Kolega powiedział mi kiedyś, napisz tekst o sziszy. Napisałam. A że, przyznaję bez bicia, nie znam się ani na budowie, ani na historii fajki wodnej, więc napisałam tekst z czysto praktycznego punktu widzenia.
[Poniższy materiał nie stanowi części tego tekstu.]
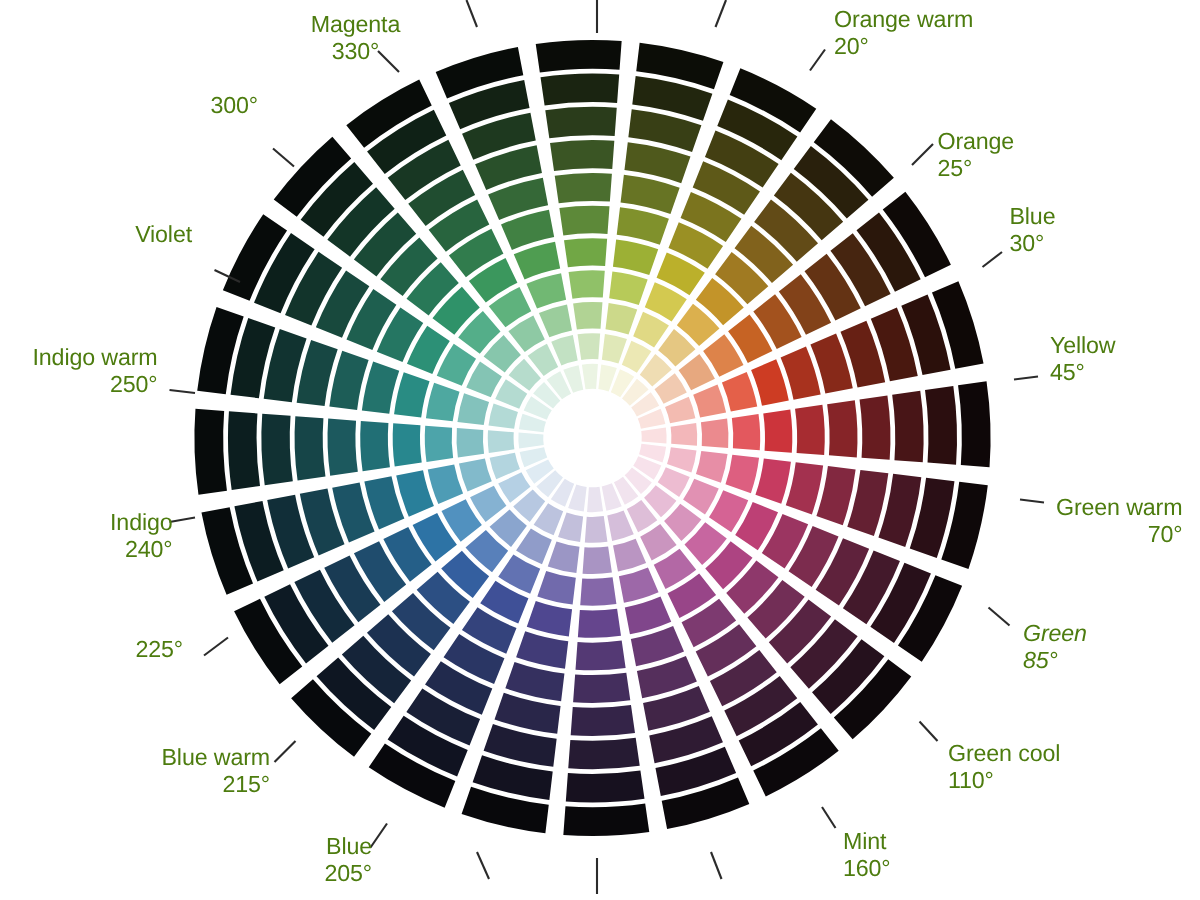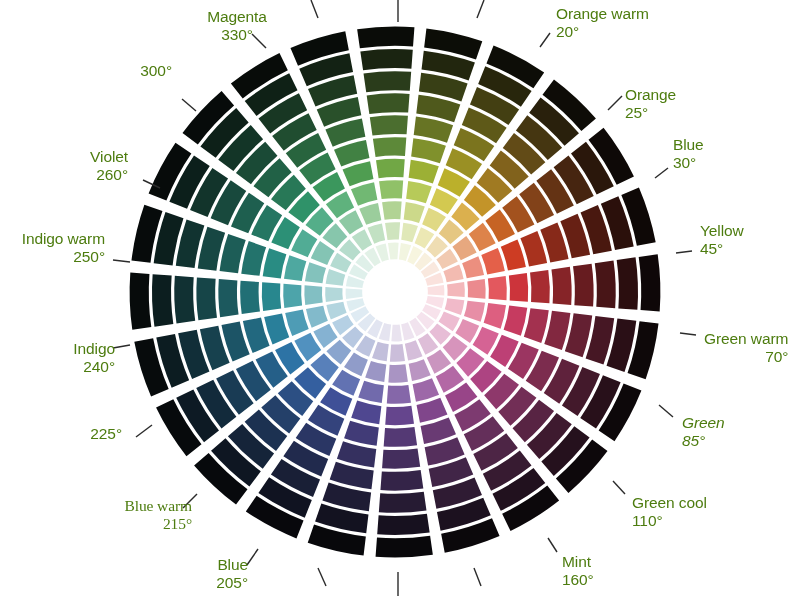--- a/index.html
+++ b/index.html
@@ -354,7 +354,6 @@
       </div>
       <div class="lbl r" style="top: 148px; left: 0px; width: 128px;">
         <span class="nm">Violet</span>
-        <span class="dg">260°</span>
       </div>
       <div class="lbl r" style="top: 230px; left: 0px; width: 105px;">
         <span class="nm">Indigo warm</span>

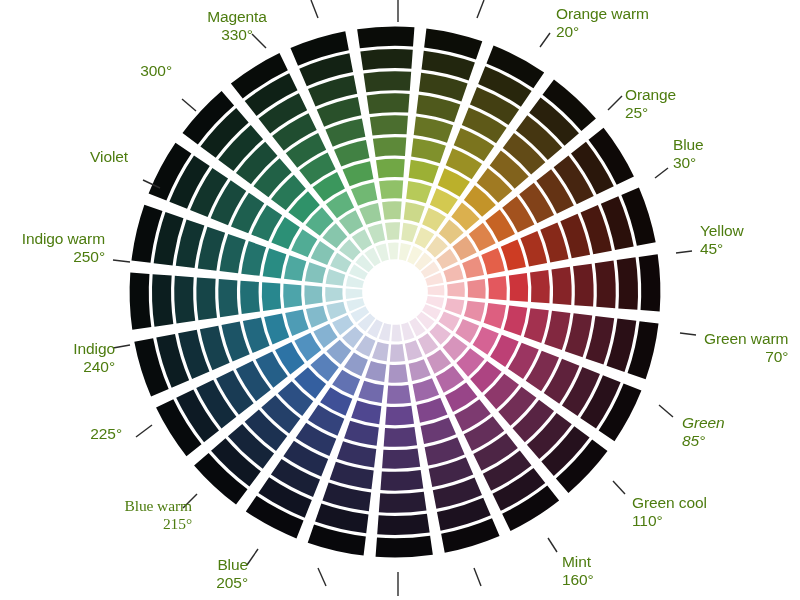--- a/index.html
+++ b/index.html
@@ -366,7 +366,7 @@
       <div class="lbl r" style="top: 425px; left: 0px; width: 122px;">
         <span class="dg">225°</span>
       </div>
-      <div class="lbl r" style="top: 497px; left: 12px; width: 180px; font-family: Liberation Serif, serif;">
+      <div class="lbl r" style="top: 497px; left: 0px; width: 180px;">
         <span class="nm">Blue warm</span>
         <span class="dg">215°</span>
       </div>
I wyszło mi chyba coś bardzo wakacyjnego.
SZISZA
Łapczywie chłonę fajki wodnej dym,
By płuca moje objął w posiadanie
W tym roku tytoń znów podrożał tak
Że nie wiem, kiedy znowu go zapalę.
O czwartej rano przestał padać deszcz
Ściółka go leśna nie zdążyła jeszcze wchłonąć
Rozmowa o warszawskich sprawach toczy się
I chcę kolejny raz spać pod namiotem.
Dziwnego coś w tym waniliowym dymie tkwi
Pęcznieją dawno zagojone rany
Nikomu nie chce z tego lasu ruszać się
Jak tylko w stronę tysiąc drugiej baśni.
Maria
Faktycznie,wakacyjny temat, Spanie w lesie pod namiotem.Zapach sciółki,igliwia i te pogawedki do rannych godzin. A Szisza jest ciekawie wykonana,kolorowa z dobrym tytoniem tez mozna uznać jak z baśni tysiaca i jednej nocy.